During the 1960 campaign, John F. Kennedy said he felt sorry for Richard Nixon. "It must be hard," JFK said, "to get up every morning and have to decide who you're going to be that day."

Compared to Nixon, Hillary Clinton is a person of substance, but the Barack Obama surge has forced her into parading multiple personalities, adding confusion to the negatives she has to overcome from the Clinton years.

Claiming superior experience didn't work. Unleashing Bill Clinton didn't work. Mockery and anger don't seem to be working. Being soft and sensitive is too risky.

What's left?

Thursday, February 21, 2008

Hillary Clinton for VP

Tonight's debate pushed front and center the question of whether the Democratic Party can do what it did in 1960, nominate an inspiring young leader paired with a Washington veteran in the workings of government.

John F. Kennedy and Lyndon Johnson persuaded voters that they could open a New Frontier with the first Catholic president in American history. This year, the Democrats can offer a ticket with two firsts.

In tone and substance, the debate in Austin suggested that Barack Obama and Hillary Clinton together can restore the damage that George W. Bush has done to the American body politic and that John McCain might only prolong.

Their policy differences tonight were invisible to the naked eye, and they ended up with the kind of hearty handshake that could be repeated to seal their designation as the 2008 ticket at the Democratic convention in August.

For Obama, it would be a demonstration of his claim that he can bring people together.
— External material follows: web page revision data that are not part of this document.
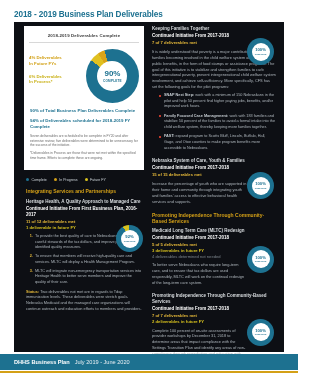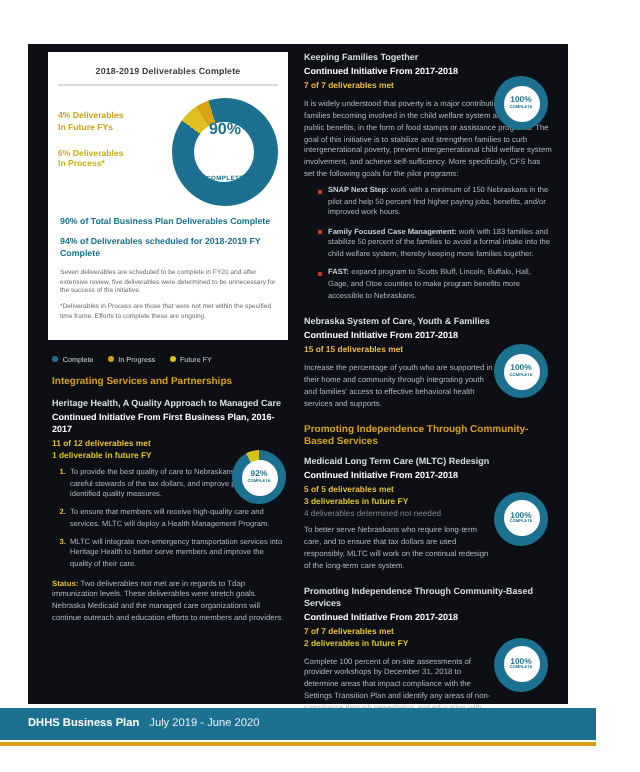--- a/index.html
+++ b/index.html
@@ -160,6 +160,9 @@
 
 <div class="page">
 
+  <div class="title-bar">
+    <div class="title">2018 - 2019 Business Plan Deliverables</div>
+  </div>
 
   <div class="dark-panel">
 

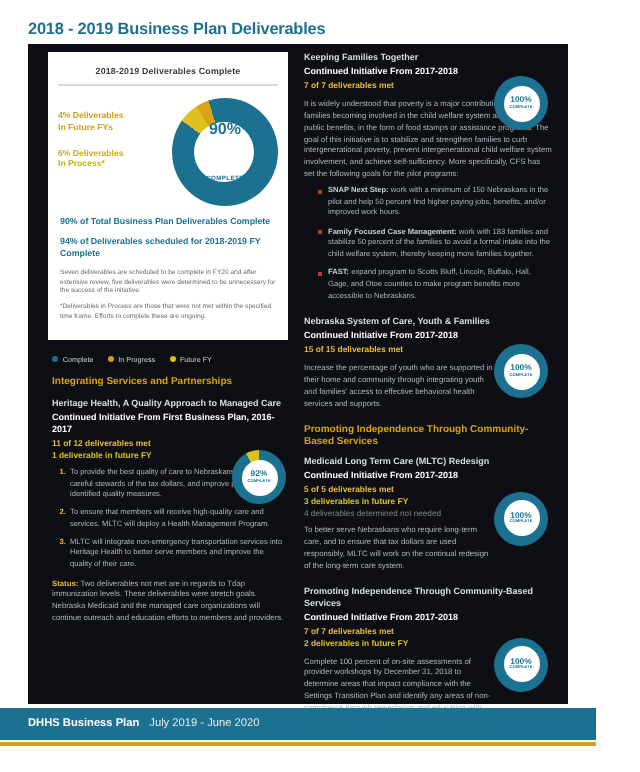--- a/index.html
+++ b/index.html
@@ -58,7 +58,7 @@
     width: 30px; height: 30px; margin: -15px 0 0 -15px;
     background: #fff; border-radius: 50%;
     display: flex; flex-direction: column;
-    align-items: center; justify-content: space-between;
+    align-items: center; justify-content: center;
   }
   .donut-pct { font-size: 8px; font-weight: bold; color: #1d7190; line-height: 1; }
   .donut-sub { font-size: 3.1px; font-weight: bold; color: #1d7190; letter-spacing: 0.2px; margin-top: 1px; }

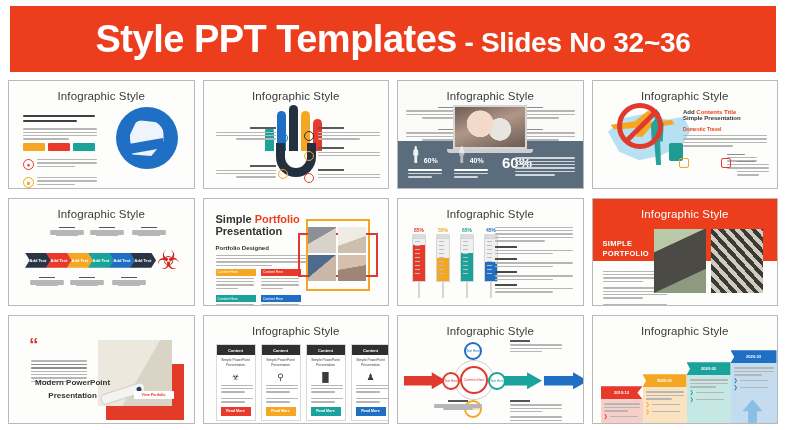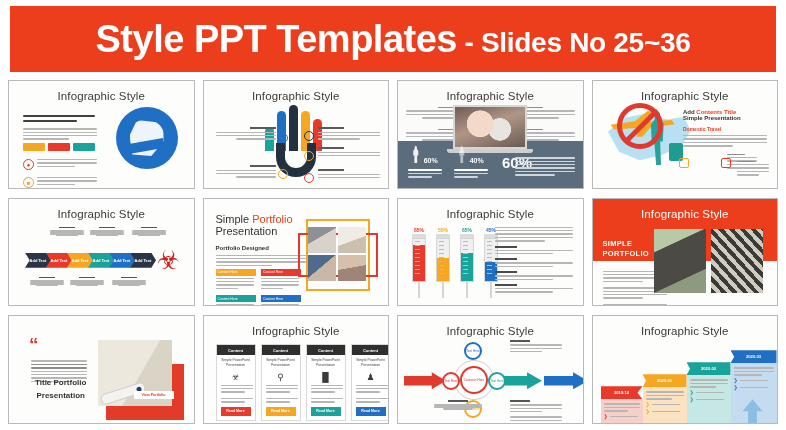--- a/index.html
+++ b/index.html
@@ -290,7 +290,7 @@
 
   <div class="banner">
     <div class="banner-text">
-      <span class="banner-main">Style PPT Templates</span><span class="banner-sub"> - Slides No 25~36</span>
+      <span class="banner-main">Style PPT Templates</span><span class="banner-sub"> - Slides No 32~36</span>
     </div>
   </div>
 

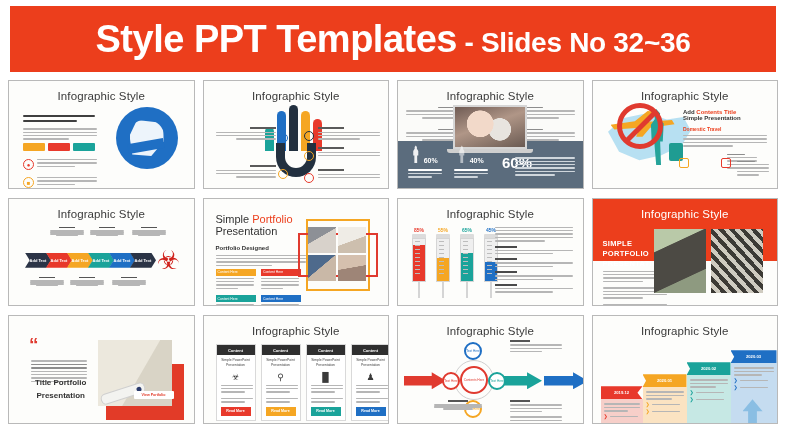--- a/index.html
+++ b/index.html
@@ -181,7 +181,7 @@
   }
 
   
-  .s6-title { position: absolute; left: 12px; top: 14px; font-size: 11px; font-weight: normal; color: #333; }
+  .s6-title { position: absolute; left: 12px; top: 14px; font-size: 11px; font-weight: bold; color: #333; }
   .s6-title em { color: #ec3e1c; font-style: normal; }
   .s6-title .l2 { display: block; }
   .s6-sub { position: absolute; left: 12px; top: 46px; font-size: 6px; font-weight: bold; color: #333; }

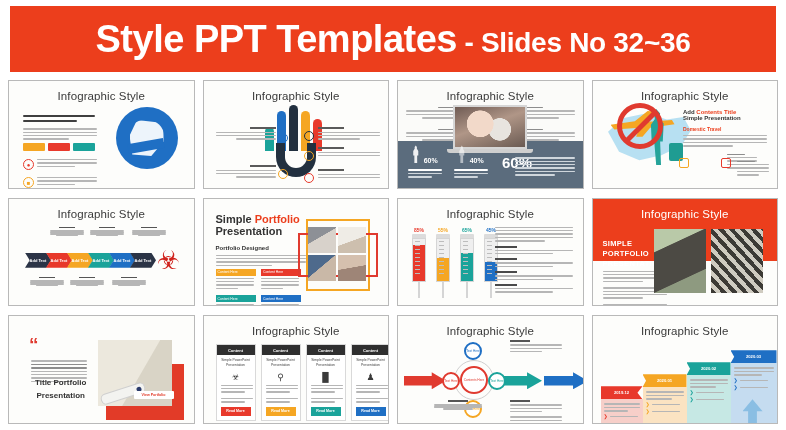--- a/index.html
+++ b/index.html
@@ -770,7 +770,7 @@
         </div>
         <div class="s9-btn">View Portfolio</div>
         <div class="s9-title">
-          <div>Title Portfolio</div>
+          <div>Modern PowerPoint</div>
           <div style="text-align:center">Presentation</div>
         </div>
       </div>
On her part, it would take character for Hillary Clinton to accept the vice-presidency after leading in the presidential polls for more than a year.

But voters are rendering a different judgment now, and when the Texas and Ohio primaries are over, Obama should look back at how JFK in 1960 insured that his party ended eight years of Republican rule by teaming up with his opponent for the nomination.

If the ticket won, Hillary Clinton in 2016 would still be younger than John McCain is now.